## This project is to build a web application that scrapes various websites for data related to the Mission to Mars and displays the information in a single HTML page.


### For initial scraping following libraries are used:
**BeautifulSoup**<br>
it is a Python library for pulling data out of HTML and XML files. It works with any parser to provide idiomatic ways of navigating, searching, and modifying the parse tree.
<br>
**Pandas**<br>
this python's data analysis library can be used with BeautifulSoup for web scraping. BeautifulSoup can pass the findings to pandas. Pandas can use its read_html function to read the HTML table data into a dataframe, which can be converted to JSON format.
<br>
**Requests**<br>
it is a Python library that is used to send HTTP requests, add headers, form data, multiplart files and parameters with simple Python dictionaries, and access the response data in the same way.
<br>
**Splinter**<br>
it is an open source tool for testing web applications using Python. it lets you automate browser actions, such as visting URLs and interacting with their items.

In [1]:
# Importing Dependencies
from bs4 import BeautifulSoup as bs
import pandas as pd
import requests

# import Browser class from splinter
from splinter import Browser

# In order to use Google Chrome with Splinter, 
# Setting up Chrome WebDriver - Chrome WebDriver is provided by Selenium2. To use it, => pip install selenium
# Download "ChromeDriver server for win" extract the zip file and add .exe file to the path.
# Create Browser instance
executable_path = {'executable_path': 'chromedriver.exe'}
browser = Browser('chrome', **executable_path, headless=False)

### NASA Mars News
Scraping the NASA Mars News site and collecting the latest News Title and Paragraph text.

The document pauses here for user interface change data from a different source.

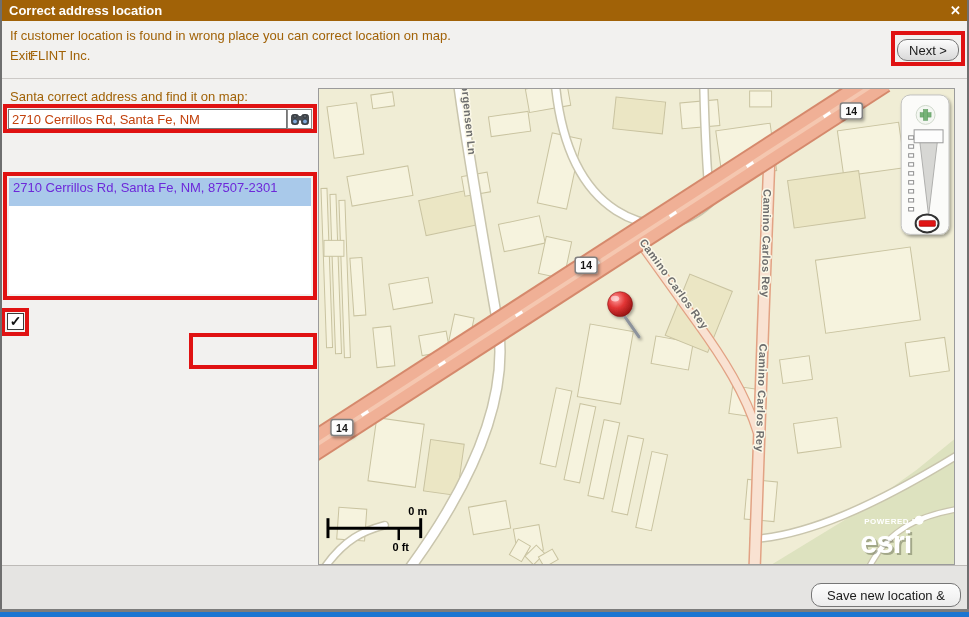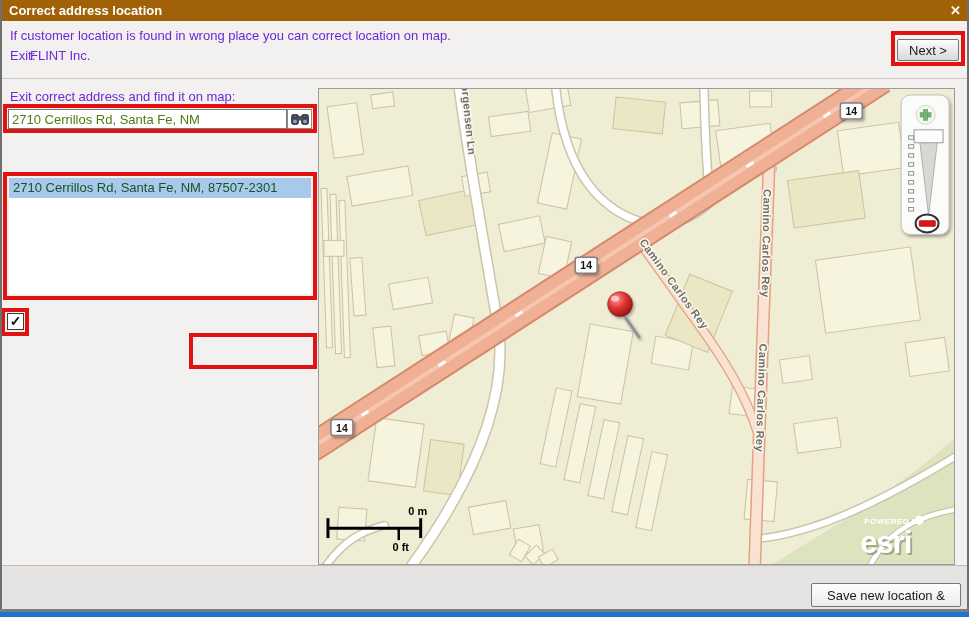"If customer location is found" .txt { color: #6d28d9 -> #a16207 }
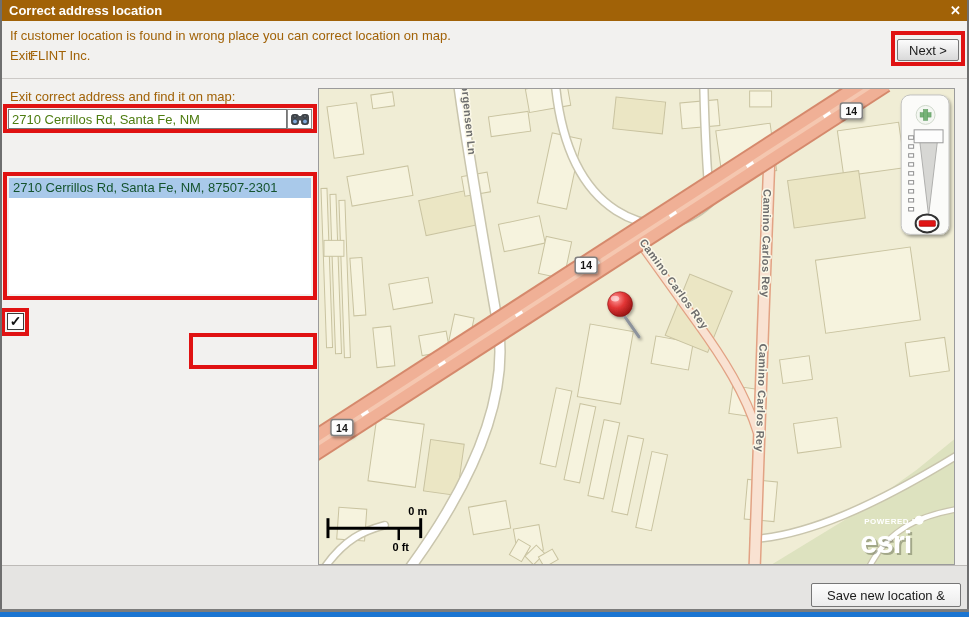"Next >" .btn { border-radius: 2px -> 10px }
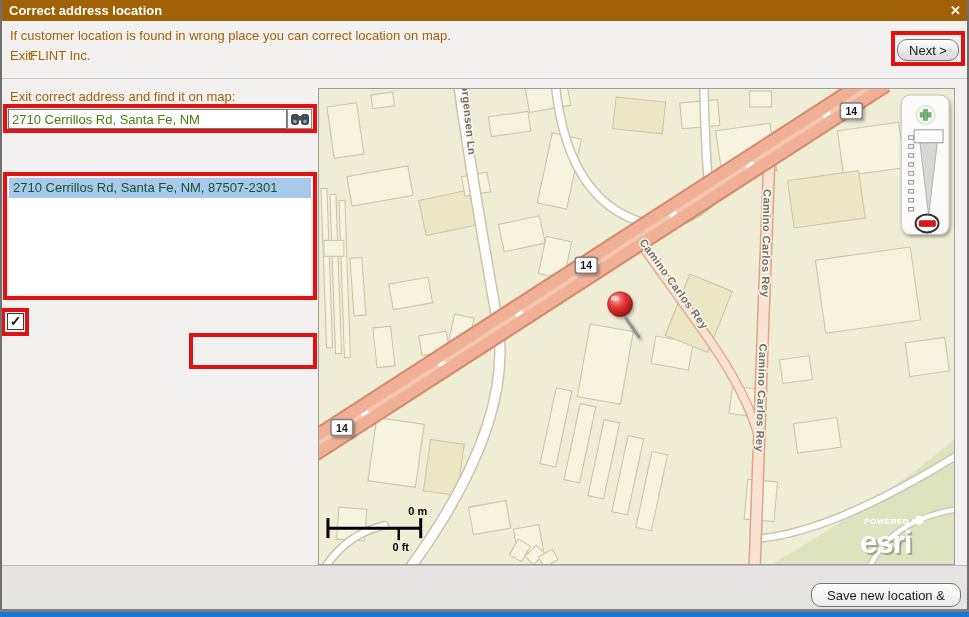"Exit correct address and find" div.txt { text: Exit -> Santa }
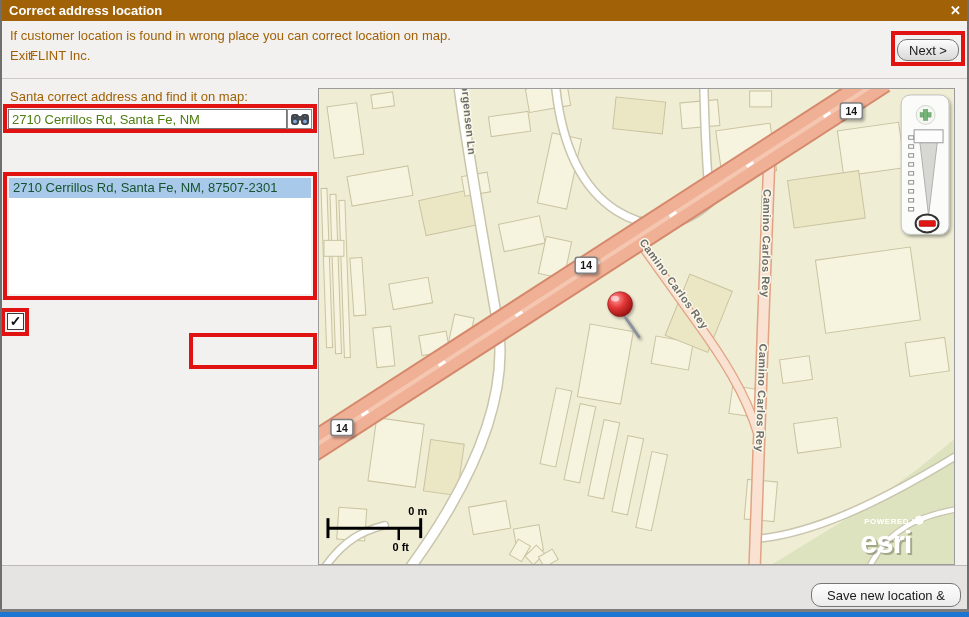"2710 Cerrillos Rd, Santa Fe, NM" .input { color: #4d7c0f -> #c2410c }
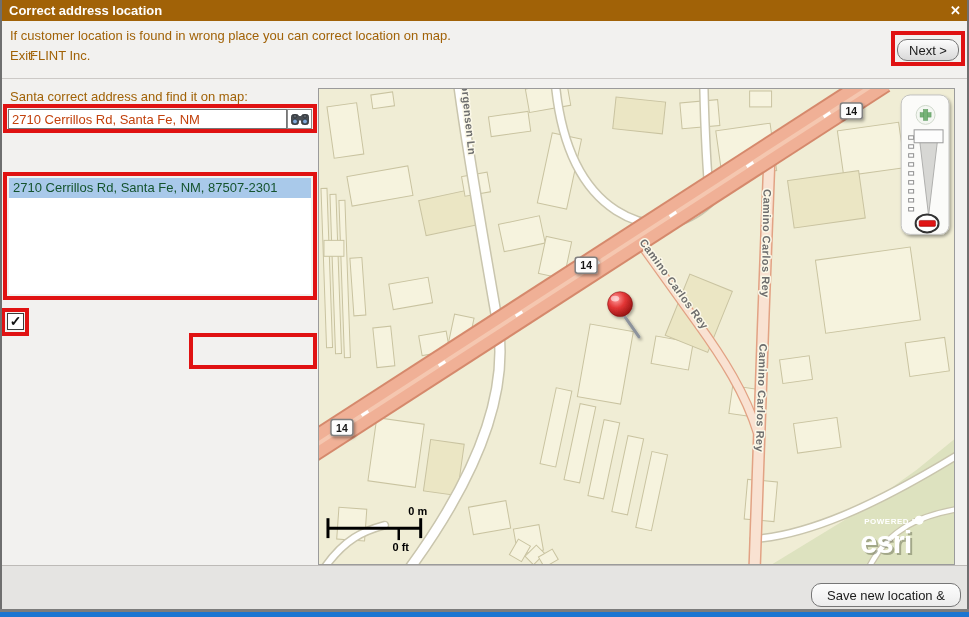"2710 Cerrillos Rd, Santa Fe, NM," .listitem { color: #14532d -> #6d28d9; height: 20px -> 28px }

**Note:- on why use splinter over requests library in this case:**<br>
<br>
When a browser wants to access a webpage, it sends a request to the server on which the files that make up the webpage are located. The server then sends a response consisting of the page's source code back to the browser. The browser then interprets the HTML, CSS etc, in the source code, allows any Javascript to run, and displays the page.<br>
<br>
NASA Mars News site has a lot of Javascript code. When a Python library such as "urllib" or "requests" sends a request to a server, it receives the source code of the webpage, just like a browser does. However, Python cannot run Javascript and allow it to create the elements that hold the content that you need to scrape; the most it can do is parse the source code. In a situation like this, one in which you have to scrape content loaded dynamically by Javascript, content that is not present in the source code of the page, the Python module splinter comes in handy.

In [2]:
# URL of NASA Mars News site
nasa_news_url = 'https://mars.nasa.gov/news/'

# Navigating with the browser.visit method of Splinter
browser.visit(nasa_news_url)

# Create BeautifulSoup object; parse with 'html.parser'
html_nasa = browser.html
soup = bs(html_nasa, 'html.parser')

In [3]:
news_title = soup.find("div", class_="content_title").text
news_p = soup.find("div", class_="article_teaser_body").text

In [4]:
print(f'News Title: {news_title}')
print(f'News Paragraph: {news_p}')

News Title: NASA to Host Media Call on Next Mars Landing Site
News Paragraph: NASA will host a media teleconference at 9 a.m. PST (noon EST) Monday, Nov. 19, to provide details about the Mars 2020 rover’s landing site on the Red Planet.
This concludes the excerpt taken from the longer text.